Comment mettre fin à l’illectronisme ?
17 % des Français sont frappés par l’illectronisme, et se retrouvent quotidiennement en difficulté dans une société de plus en plus digitalisée. De nombreux acteurs s’engagent pour réduire la fracture numérique, véritable urgence sociale.
Le confinement a exacerbé l’importance du numérique dans nos vies. Et cette période a également montré à quel point les personnes qui avaient des difficultés d’accès au numérique étaient pénalisées. Le télétravail pourrait perdurer et se généraliser, défavorisant ainsi les personnes ayant le moins accès à Internet. Le gouvernement avait annoncé, avant la crise sanitaire, un objectif de 100 % de dématérialisation pour les démarches administratives d’ici 2022. Si on ne sait pas si cet objectif sera atteint, il démontre qu’il est important d’accélérer la lutte contre l’illectronisme et l’exclusion numérique en multipliant les initiatives.
L’illectronisme, aussi appelé illettrisme numérique, désigne le fait de ne pas être capable de se servir d’Internet et des outils numériques.
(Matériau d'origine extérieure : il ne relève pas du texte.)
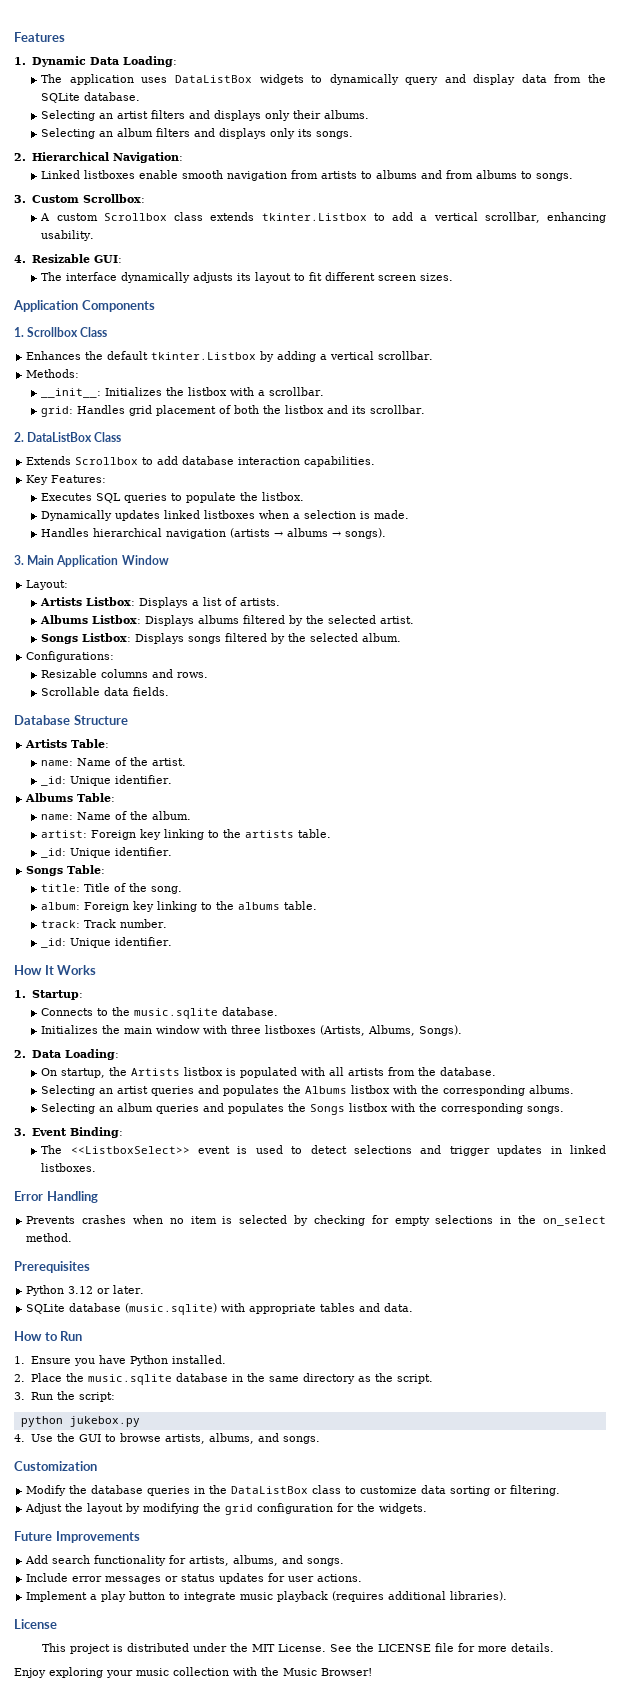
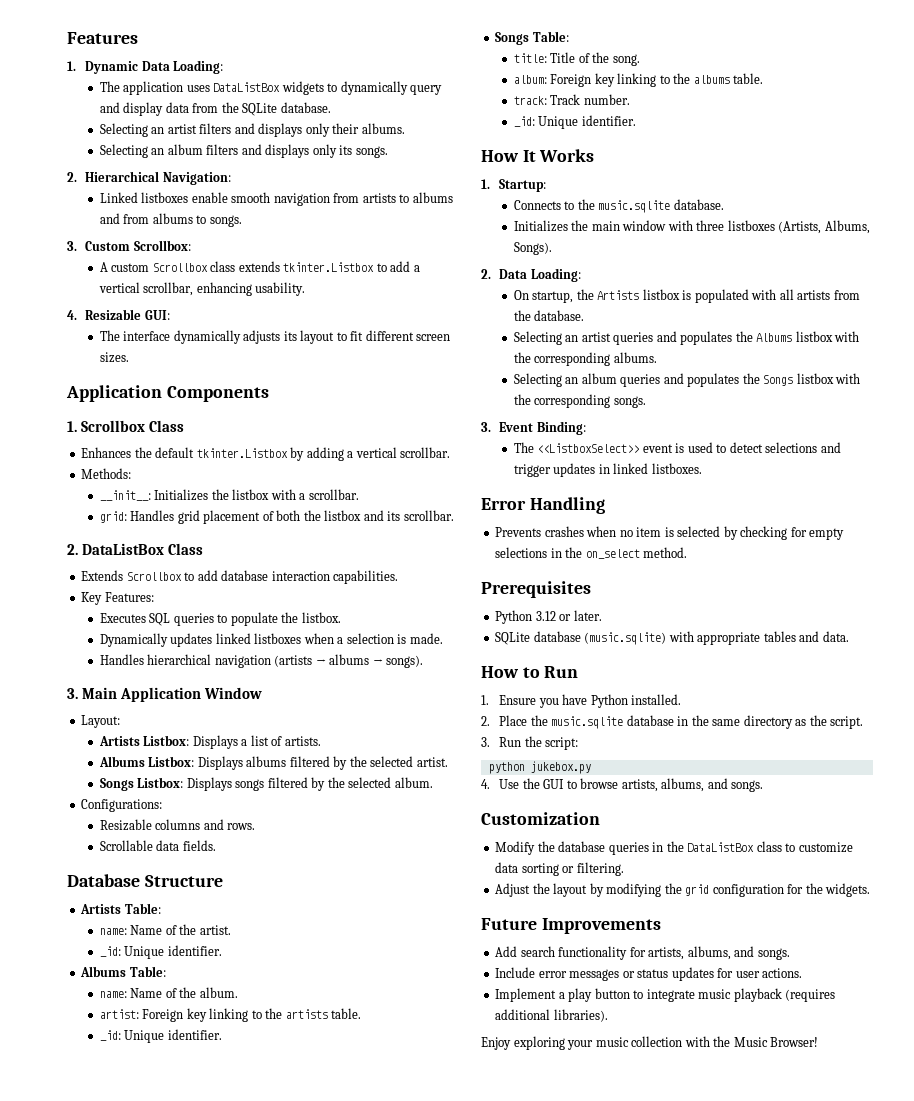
- License
- This project is distributed under the MIT License. See the LICENSE file for more details.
Selon une enquête de l’Insee1, l’illectronisme touche 17 % de la population française. “Une personne sur quatre ne sait pas s’informer et une sur cinq est incapable de communiquer via Internet”, précise l’Insee dans son étude. L’institut ajoute qu’en 2019, “parmi les usagers d’Internet, 33 % n’ont ainsi pas été en mesure de se renseigner sur des produits et services et 49 % de rechercher des informations administratives”.
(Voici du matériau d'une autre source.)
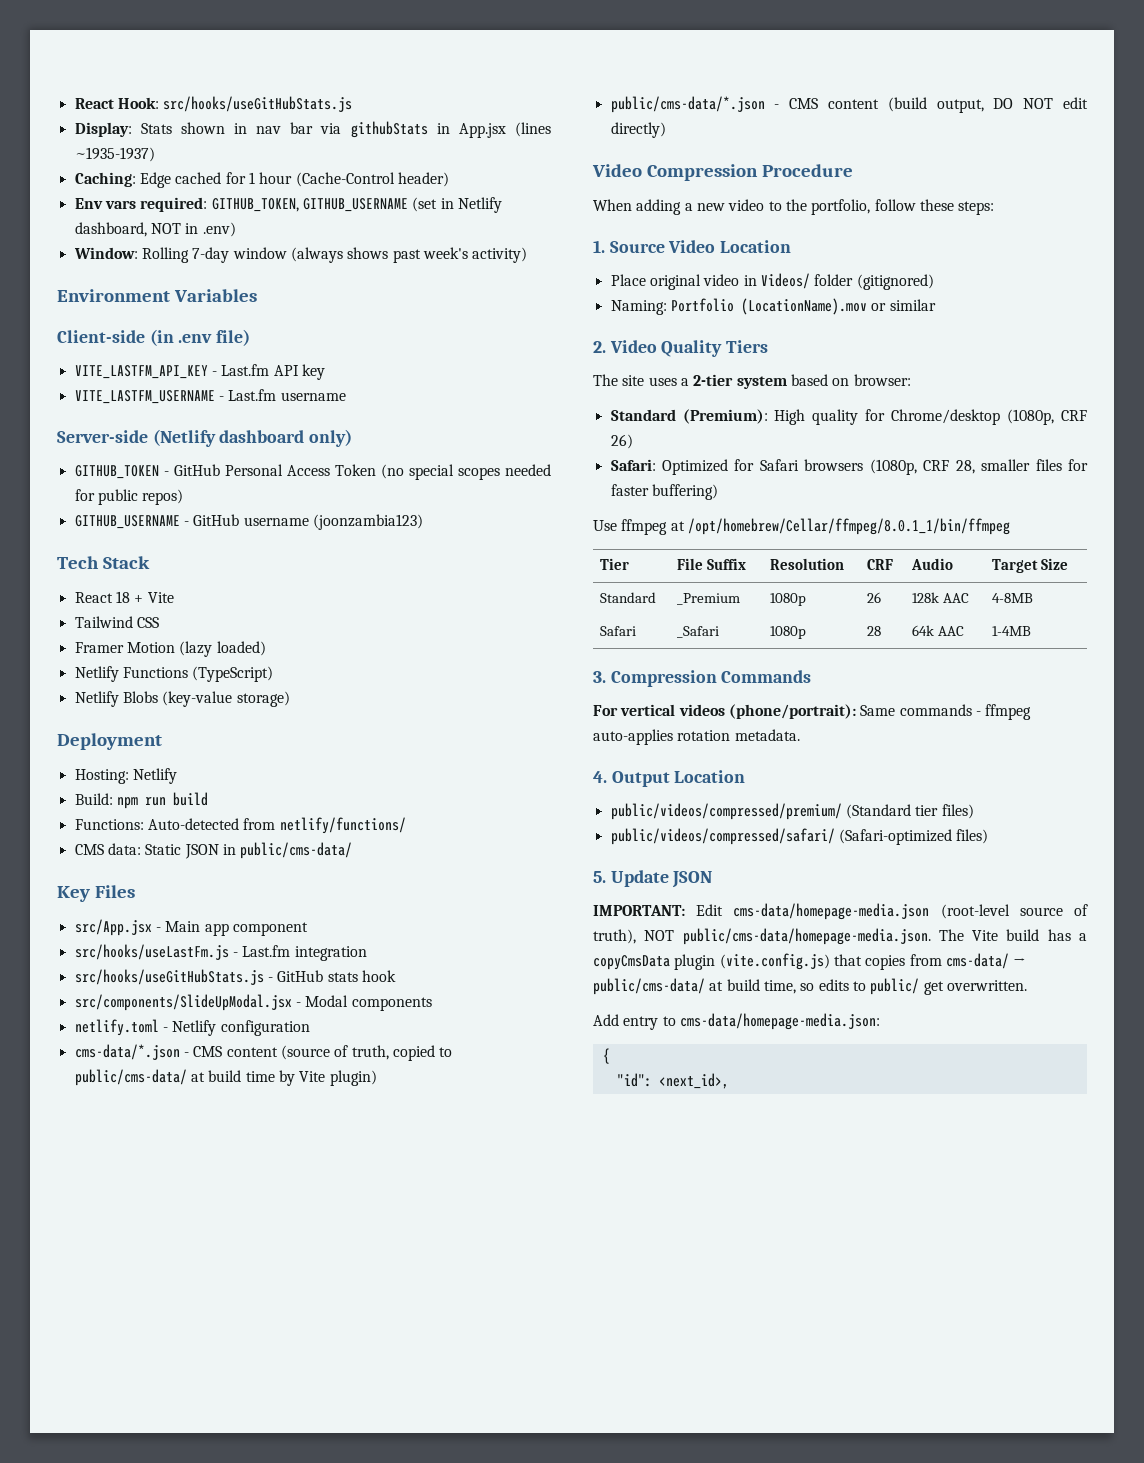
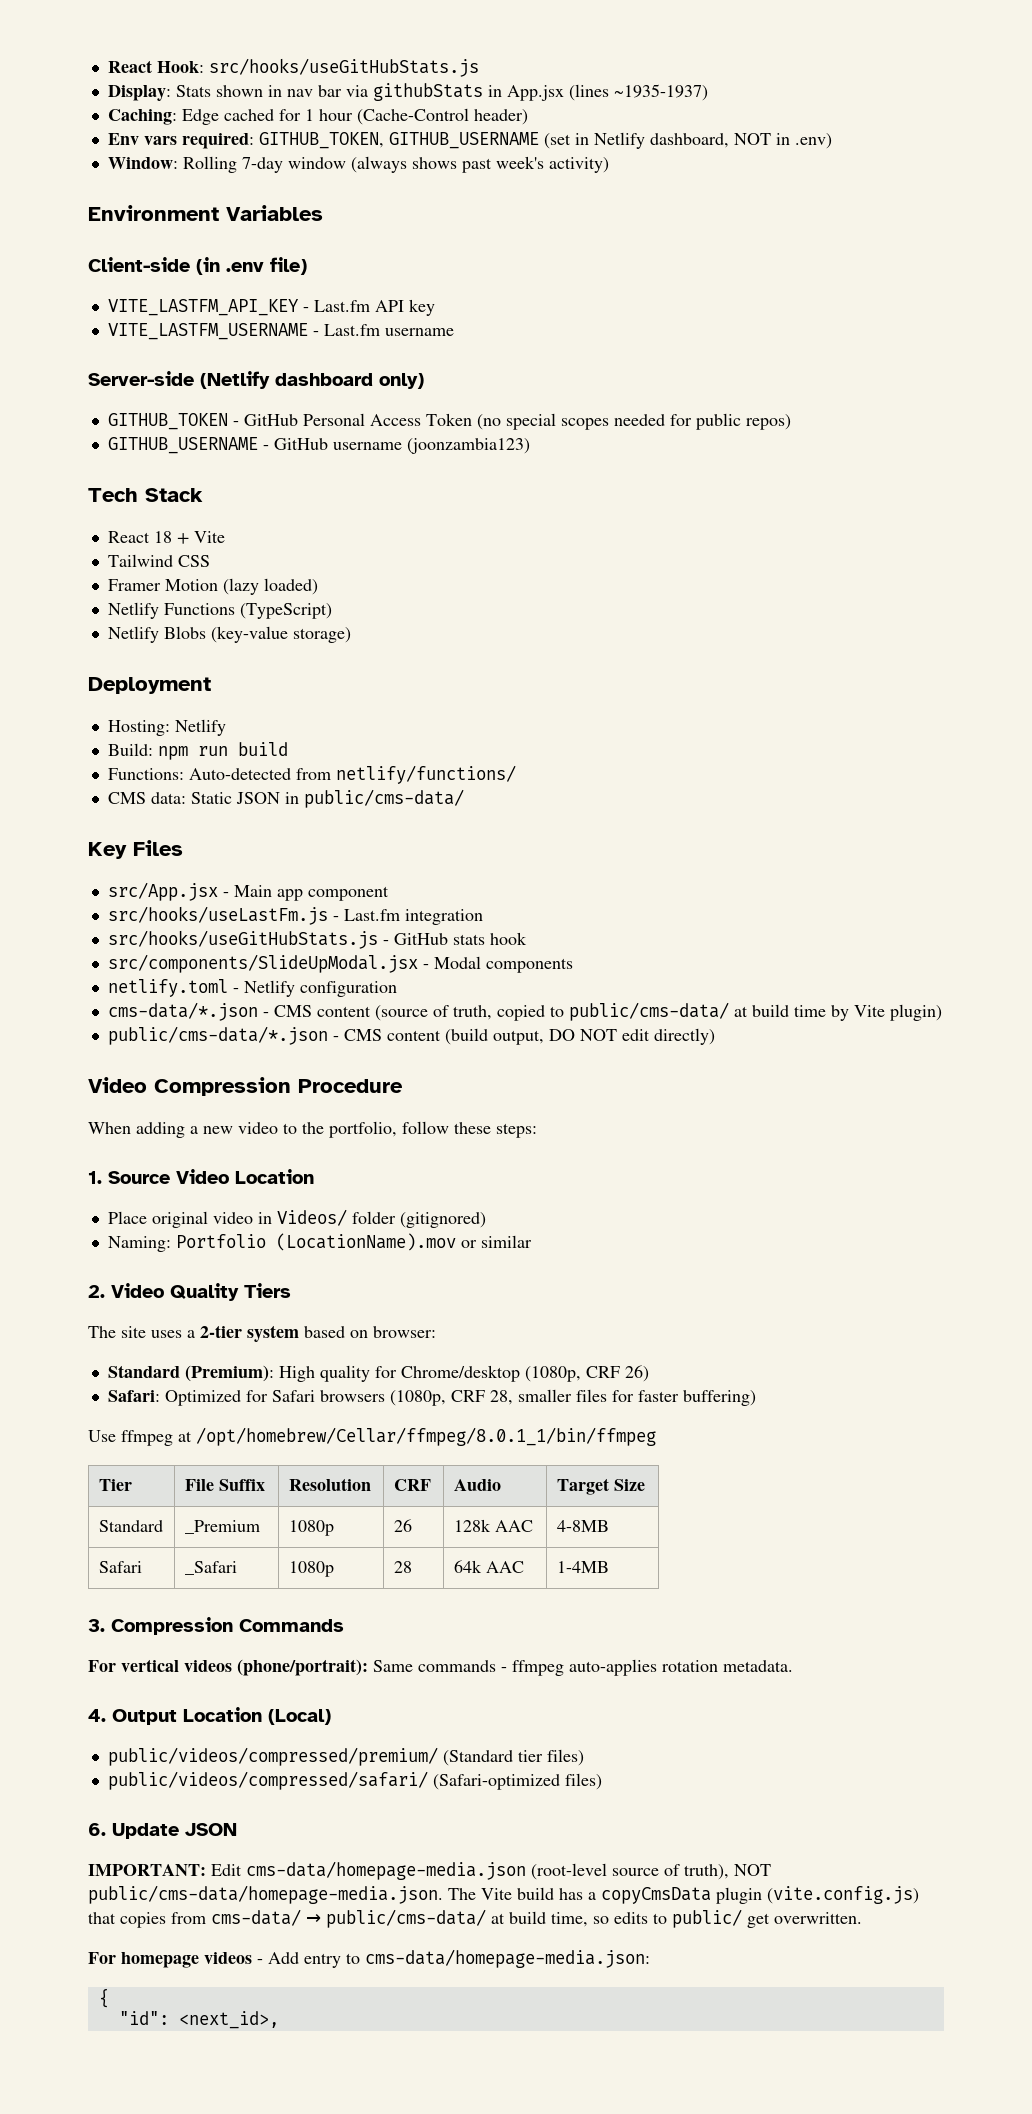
- 4. Output Location
+ 4. Output Location (Local)
- 5. Update JSON
+ 6. Update JSON
- Add entry to cms-data/homepage-media.json:
+ For homepage videos - Add entry to cms-data/homepage-media.json:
Un risque de rupture d’égalité face au service public
Ces difficultés à s’informer via Internet est particulièrement handicapante sur la partie administrative. C’est ce qu’avait souligné le défenseur des droits dans son rapport2 “dématérialisation et inégalités d’accès aux services publics” publié en janvier 2019. Les difficultés à accéder à internet, que ce soit pour des raisons techniques ou de maîtrise des usages, crée “des inégalités face aux possibilités d’usage des services publics en ligne, et, dans les cas où le seul moyen d’accès aux services est internet, une rupture d’égalité devant le service public”.
Dans les 17 % de personnes touchées par l’illectronisme, on dénombre une très grande majorité de personnes n’ayant tout simplement pas d’accès à Internet. “En 2019, 12 % des individus de 15 ans ou plus résidant en France hors Mayotte ne disposent d’aucun accès à Internet depuis leur domicile, quel que soit le type d’appareil (ordinateur, tablette, téléphone portable) et de connexion”, nous apprend l’Insee. Si ce taux a baissé de 21 points en dix ans, il reste considérable au regard de l’importance prise par le numérique dans nos quotidiens.
Cette difficulté touche davantage les personnes âgées, 53 % des 75 ans ou plus n’ayant pas accès à internet. Au total, ce sont 67,2 % des plus de 75 ans qui sont considérés comme en situation d’illectronisme en France. Le taux d’illectronisme descend à 26,7 % chez les 60-74 ans et tombe à 3,2 % et 3% pour les 30-44 ans et les 15-29 ans. La difficulté d’accéder à une connexion internet touche également plus fortement les personnes non diplômées, à 34 %, que les autres catégories.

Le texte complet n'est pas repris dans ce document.